The conference is patterned after the economic summit hosted by Bush in Waco, Tex., in August 2002. But where the Waco summit was sparked by political concerns over pervasive economic gloom at the time, this week's conference was designed to focus narrowly on the president's specific legislative priorities.

White House spokeswoman Claire Buchan said preparations for the conference began before Thanksgiving, but several participants said in interviews that they were asked to attend less than two weeks ago. Many of them were drawn from the Waco participant list.

"This has all come together, at least from my perspective, relatively quickly," said Brian Wesbury, chief economist at the Chicago investment firm Griffin, Kubik, Stephens & Thompson Inc., who discussed small-business regulations in Waco and will speak on the economy today.

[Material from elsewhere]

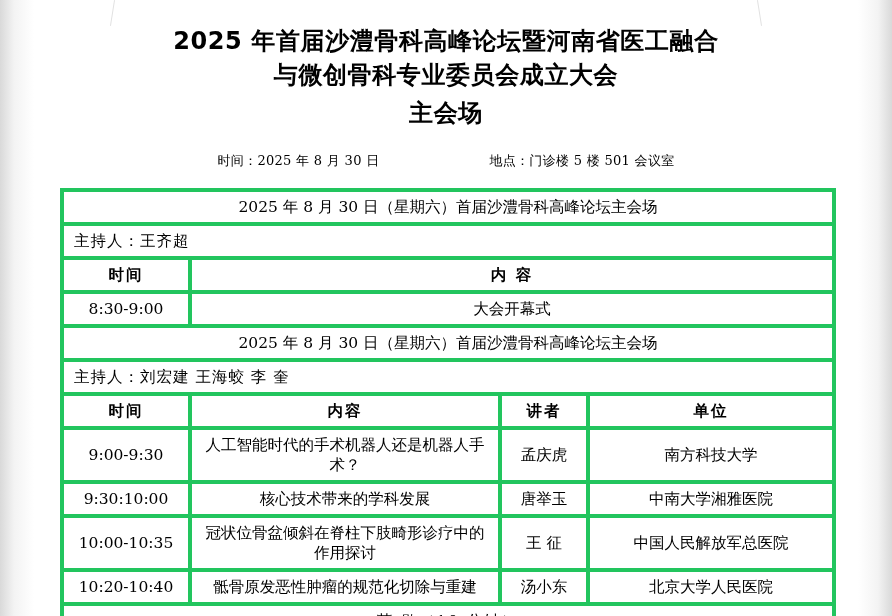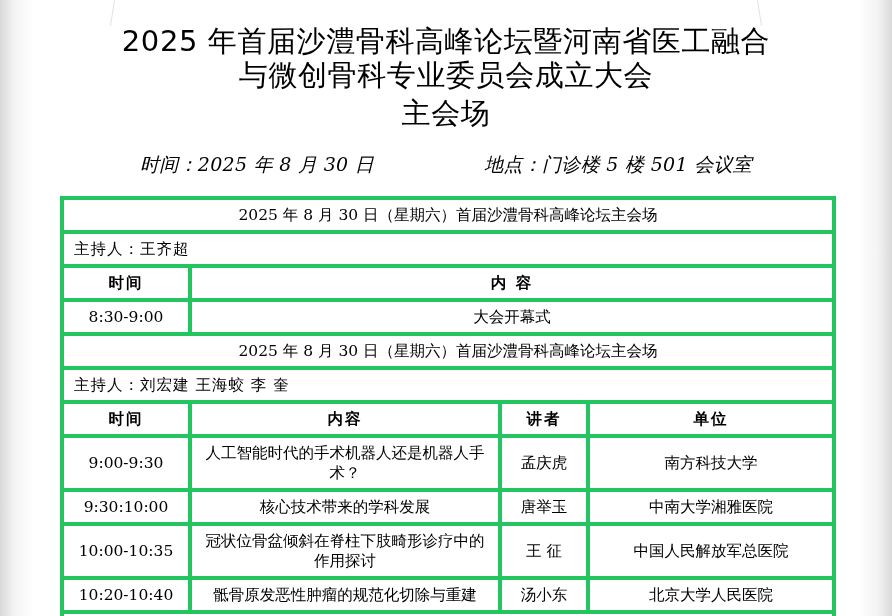"2025 年首届沙澧骨科高峰论坛暨河南省医工融合" .title-line { font-size: 29px -> 24px; font-weight: normal -> bold }
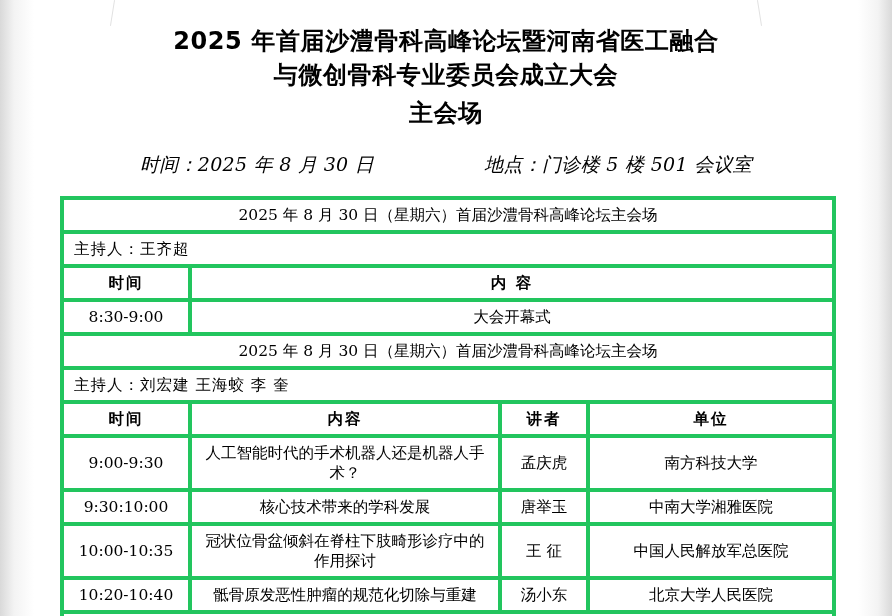"时间：2025 年 8 月 30" .meta-row { font-size: 19px -> 13px; font-style: italic -> none }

Buchan said participants will represent a diversity of opinions on Social Security, taxes, civil suits, health care and fiscal policy.

Still, many attendees aren't shy about their pro-Bush leanings. June Lennon, an accountant in Greenville, S.C., who is on tap for the panel on taxes, co-chaired a lobbying push by the National Federation of Independent Business in the 1990s to scrap the entire tax code. Jack Stack, president and chief executive of SRC Holding Corp., a manufacturer in Springfield, Mo., said he would use the forum to protest the costs imposed by the Sarbanes-Oxley corporate responsibility law.

Bush has yet to detail how he intends to overhaul Social Security and the tax code, but lobbyists and interest groups believe the outlines are clear.

The Social Security plan will look something like the second of three options presented in 2001 by Bush's Social Security Commission. That option would allow workers to divert just over 2 percent of their pay -- or a third of their share of the Social Security payroll tax -- into personal investment accounts, tightly managed by the federal government. Once the accounts reach $5,000, the government would consider shifting their management to private investment firms on Wall Street.

Incentives for saving
On tax overhaul, interest groups are looking to a report prepared by the Treasury Department in late 2002 that details five options. The fifth, which takes an incremental approach to tax changes, has been seized on as a likely roadmap.

Under that option, the president would seek the repeal of the alternative minimum tax, a parallel income tax system that was designed to ensure the rich pay taxes but which increasingly ensnares the middle class. The plan also would beef up incentives for savings, repeal the deduction for state and local taxes, increase the standard deduction, reduce the number of brackets and tax most Social Security benefits and employer-provided health benefits.

Health care lobbyists have already mobilized to try to save tax preferences for health insurance.

One senior health care lobbyist for a major business group said White House economists have already backed off the idea of ending the employer tax deduction for the cost of health insurance.

Now lobbyists hope to scuttle the idea of making workers pay income taxes on the value of their health insurance.